**WHAT YOU SHOULD DO:** From the first line down to the line containing "margin-top: 20px ->", print the records below exactly, leaving every picture out.

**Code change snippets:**
[Start of section]
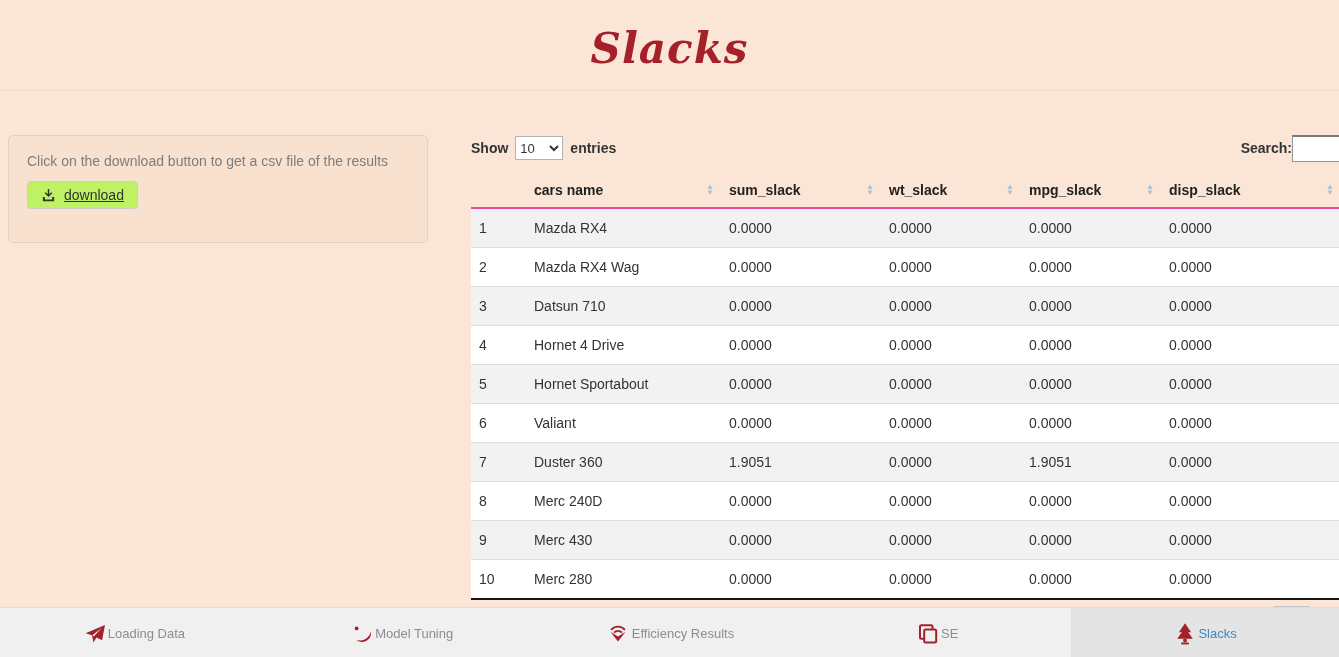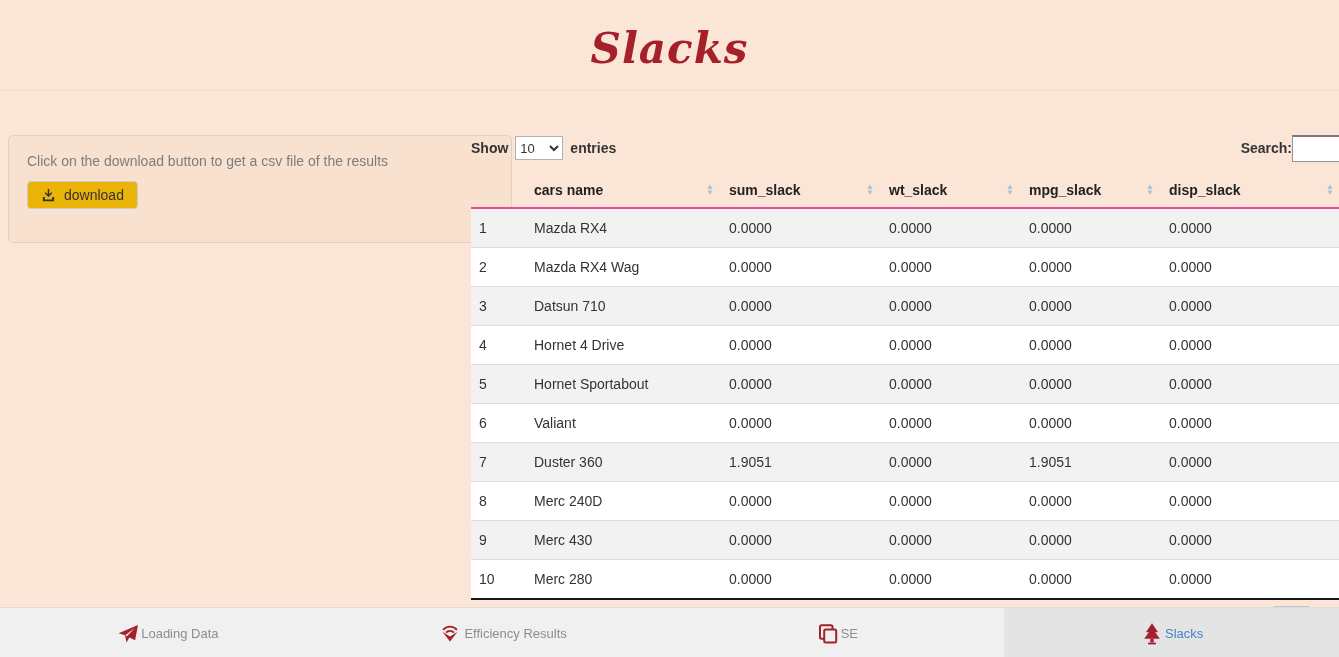"Click on the download button" .well { width: 504px -> 420px }
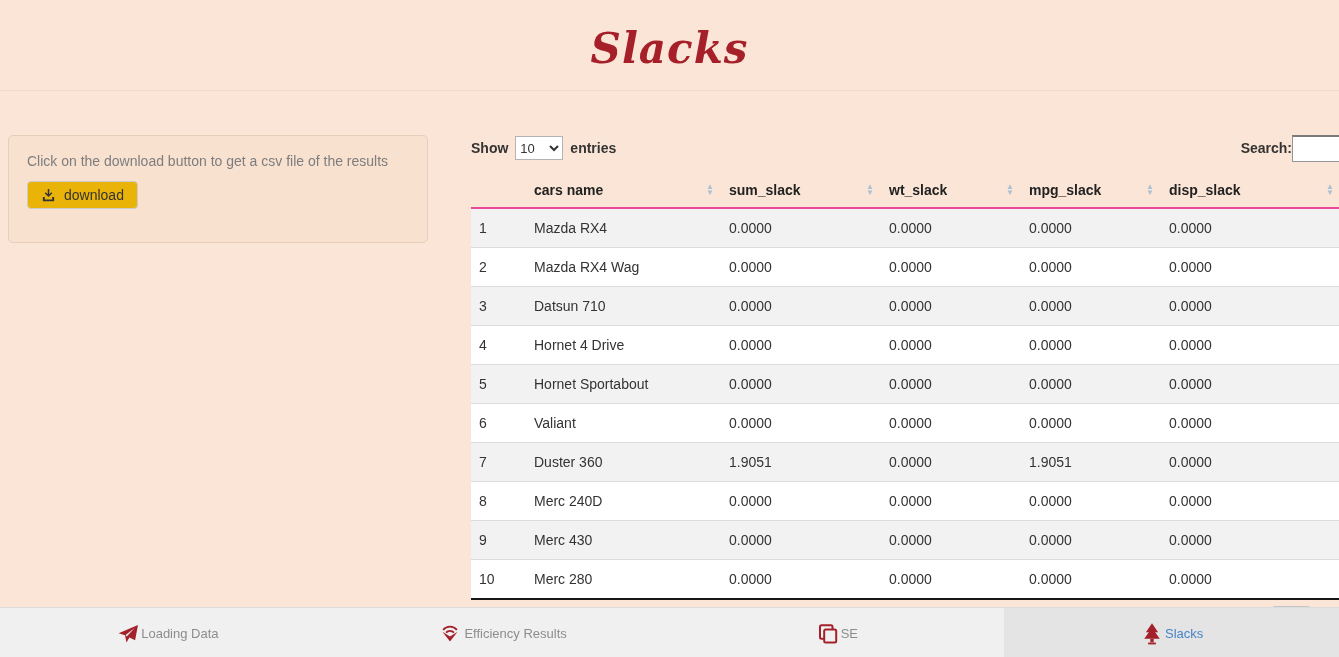"download" .btn-download { background: #eab308 -> #bef264; text-decoration: none -> underline }
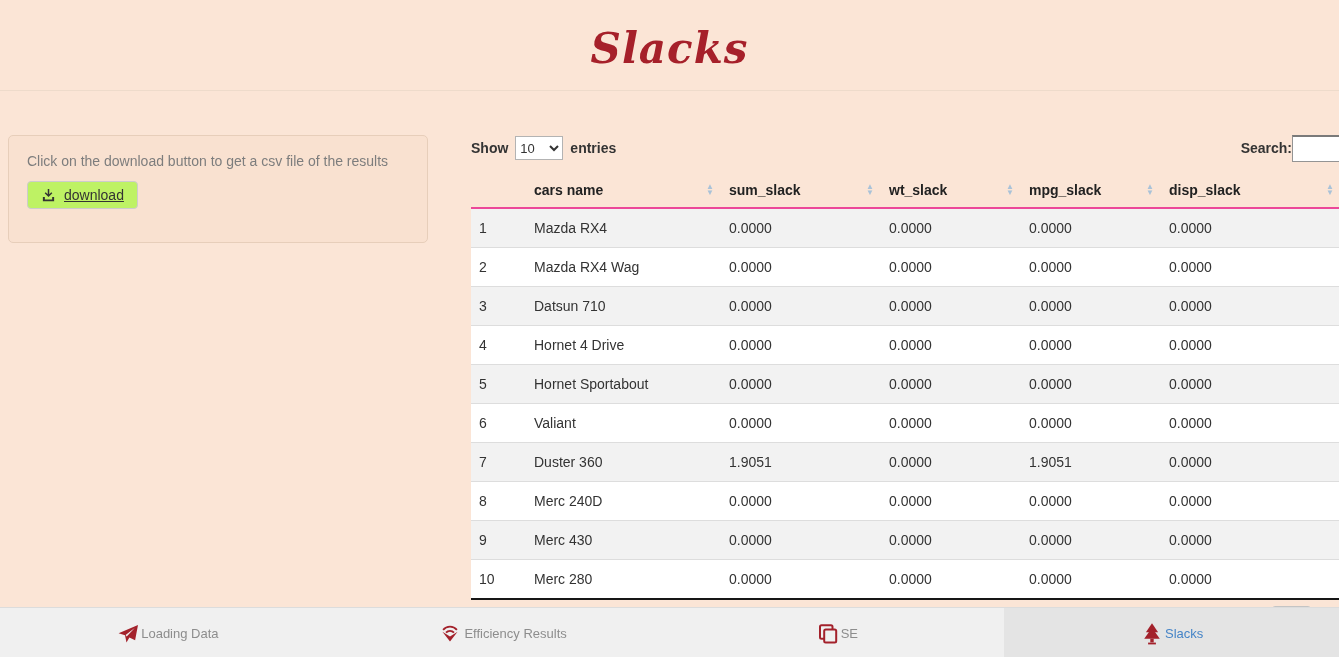"Model Tuning" div.nav-tab { html: none -> <div> <span> <svg> <path></path> <circle></circle> </svg> </span> <span>Model Tuning</span> </div> }
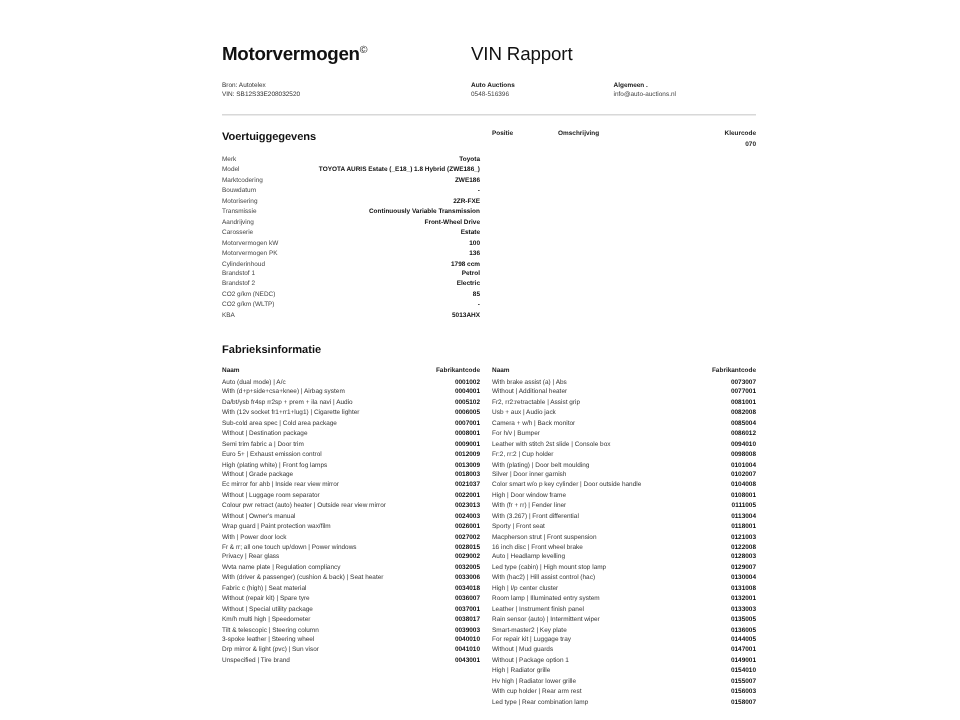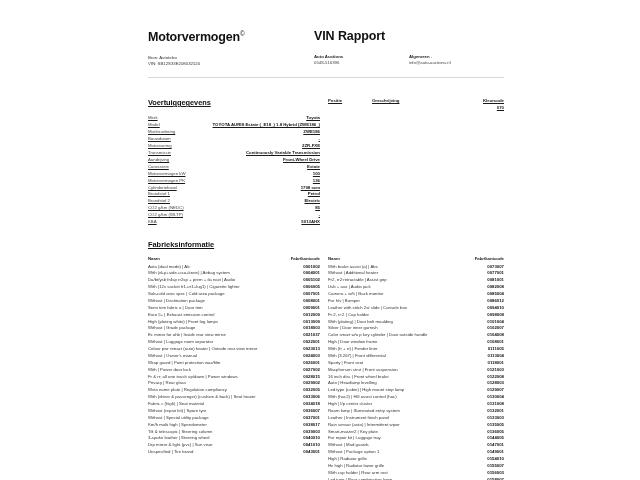"VIN Rapport" .rapport-title { font-weight: bold -> normal }
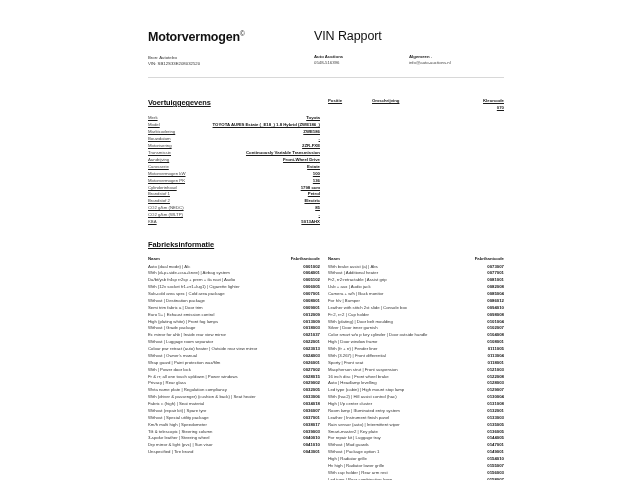"Voertuiggegevens" .two-col { margin-top: 20px -> 9px; text-decoration: underline -> none }
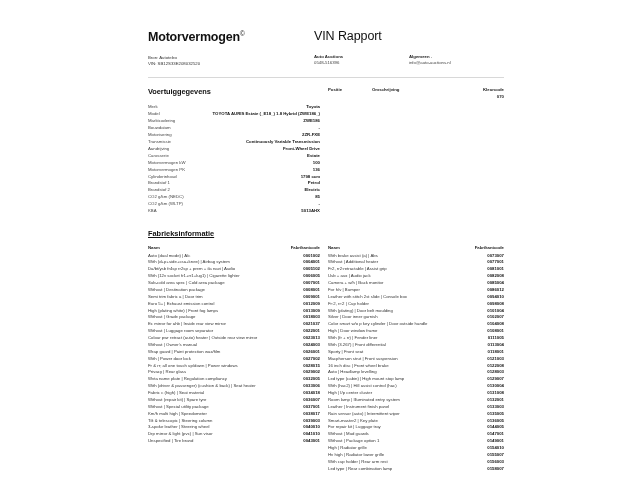"Fabrieksinformatie" .fab-title { text-decoration: underline -> none }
[End of section]
**YOUR RESPONSE:**
"Click on the download button" .well { width: 504px -> 420px }
"download" .btn-download { background: #eab308 -> #bef264; text-decoration: none -> underline }
"Model Tuning" div.nav-tab { html: none -> <div> <span> <svg> <path></path> <circle></circle> </svg> </span> <span>Model Tuning</span> </div> }
"VIN Rapport" .rapport-title { font-weight: bold -> normal }
"Voertuiggegevens" .two-col { margin-top: 20px -> 9px; text-decoration: underline -> none }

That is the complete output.